Stili di attribuzione
Predisposizione individuale (personalità) alla base di un certo tipo di attribuzione causale del comportamento. Rotter ha distinto tra stile interno ed esterno:
- Stile interno: le cose accadono perché le facciamo accadere;
- Stile esterno: le cose accadono per caso, fortuna o agenti esterni.

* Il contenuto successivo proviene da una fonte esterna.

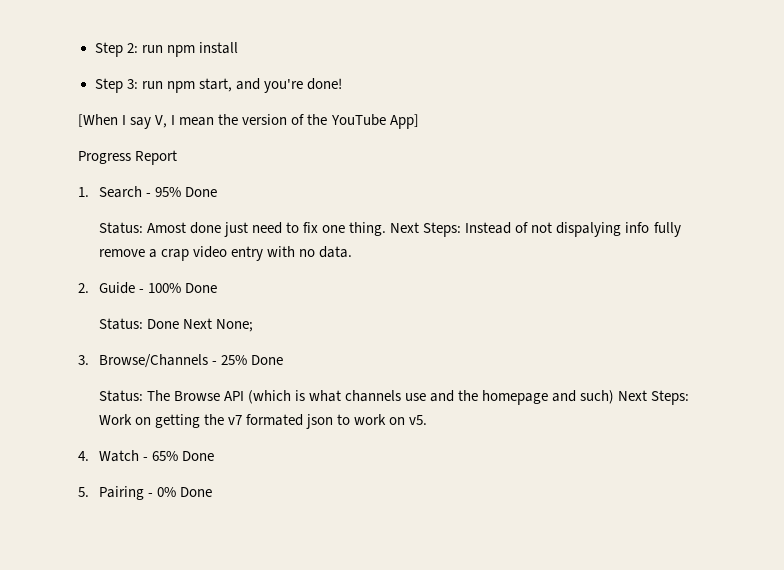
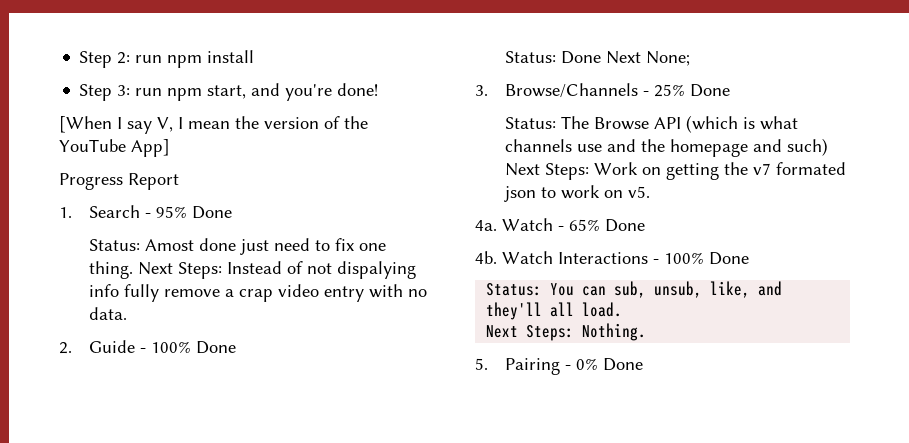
- 4. Watch - 65% Done
+ 4a. Watch - 65% Done
+ 4b. Watch Interactions - 100% Done
+ Status: You can sub, unsub, like, and they'll all load.
+ Next Steps: Nothing.

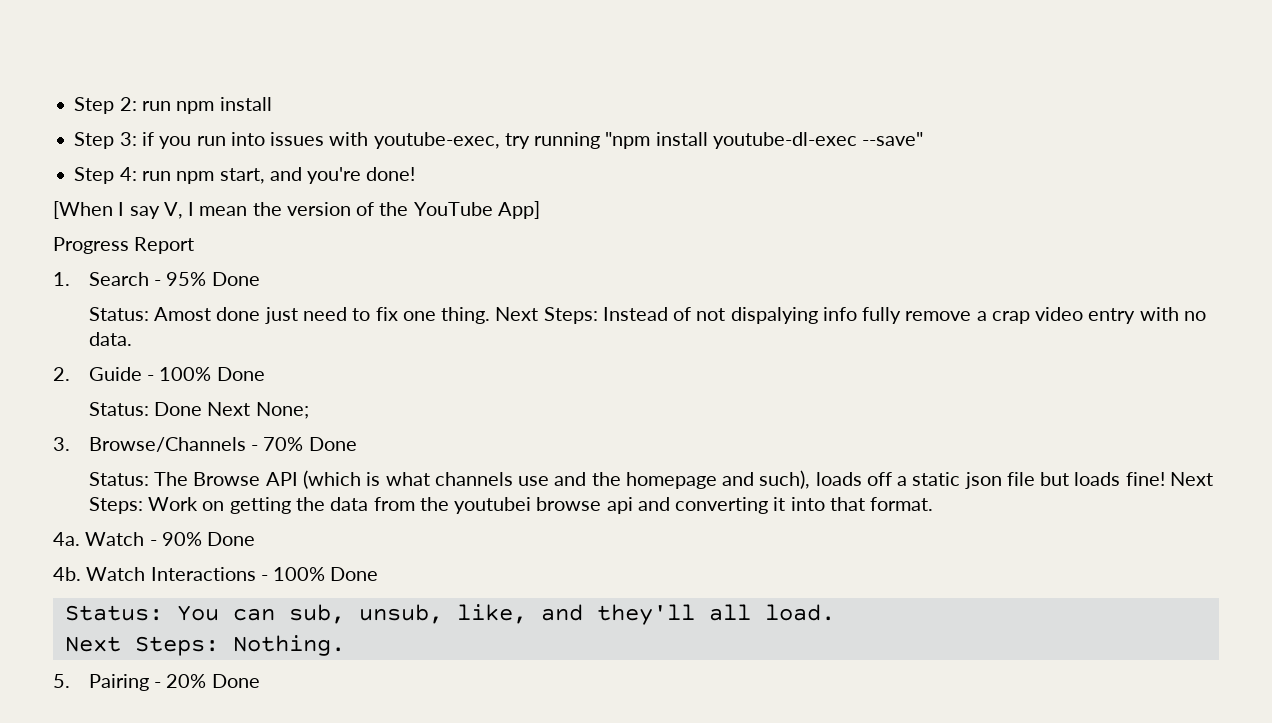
- Step 3: run npm start, and you're done!
+ Step 3: if you run into issues with youtube-exec, try running "npm install youtube-dl-exec --save"
+ Step 4: run npm start, and you're done!
- 3. Browse/Channels - 25% Done
+ 3. Browse/Channels - 70% Done
- Status: The Browse API (which is what channels use and the homepage and such) Next Steps: Work on getting the v7 formated json to work on v5.
+ Status: The Browse API (which is what channels use and the homepage and such), loads off a static json file but loads fine! Next Steps: Work on getting the data from the youtubei browse api and converting it into that format.
- Watch - 65% Done
+ Watch - 90% Done
- 5. Pairing - 0% Done
+ 5. Pairing - 20% Done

Errore fondamentale di attribuzione
Tendenza sistematica attribuzionale generale che porta le persone a considerare in modo eccessivo il comportamento come il prodotto di stabili caratteristiche di base della personalità. Il classico esempio per spiegare la teoria dell'errore di attribuzione del comportamento è quello di una situazione in auto. Un conducente è bloccato nel traffico da un altro conducente. Il primo attribuisce il comportamento dell'altro alla sua personalità (per esempio al fatto che pensi solo a se stesso, che sia egoista, che sia un autista inesperto). Questo però sostiene dentro di sé che è dovuto a fattori esterni, per esempio che sta per perdere il suo volo, sua moglie sta partorendo all'ospedale, ha avuto una giornata orribile. L'altro conducente fa lo stesso errore e si scusa dicendo che è stata influenzato da cause contingenti, per esempio che è in ritardo per il suo colloquio di lavoro, deve ritirare suo figlio per il suo appuntamento con il dentista; non pensa certamente di avere un difetto nelle sue caratteristiche interne, per esempio di non essere bravo a guidare. Il termine fu coniato da Lee Ross alcuni anni dopo un esperimento classico di Edward E. Jones e Victor Harris (1967). Alcuni psicologi, incluso Daniel Gilbert, hanno usato la frase "bias della corrispondenza" per l'errore di attribuzione fondamentale.
Gli atteggiamenti
Gli atteggiamenti sono organizzazioni relativamente stabili di credenze, sentimenti e tendenze comportamentali verso oggetti, gruppi, eventi o simboli socialmente significativi; sentimenti o valutazioni generali (positivi o negativi) in merito a una persona, a un oggetto o a un problema. Gli atteggiamenti appaiono così costituiti da più parti:
- Componente cognitiva, le credenze, le conoscenze, ecc.;
- Componente emotiva, affettiva, emozionale;
- Componente comportamentale.
Zajonc, effetto della mera esposizione
Secondo l'ottica comportamentista, la formazione e il cambiamento degli atteggiamenti avviene sulla base dei principi del rinforzo, quindi sui paradigmi del condizionamento classico e del condizionamento operante. Ad esempio, nella pubblicità, per favorire un atteggiamento positivo verso un determinato prodotto, questo viene associato ad una situazione piacevole (relax, regali, sensualità). Inoltre, a causa dell'effetto esposizione ([mere] exposure effect), la semplice esibizione continua di un prodotto induce a renderlo piacevole. Robert Zajonc dimostrò questo effetto, attraverso l'esposizione di diverse foto alcune delle quali uguali. Queste risultarono infine le più gradite.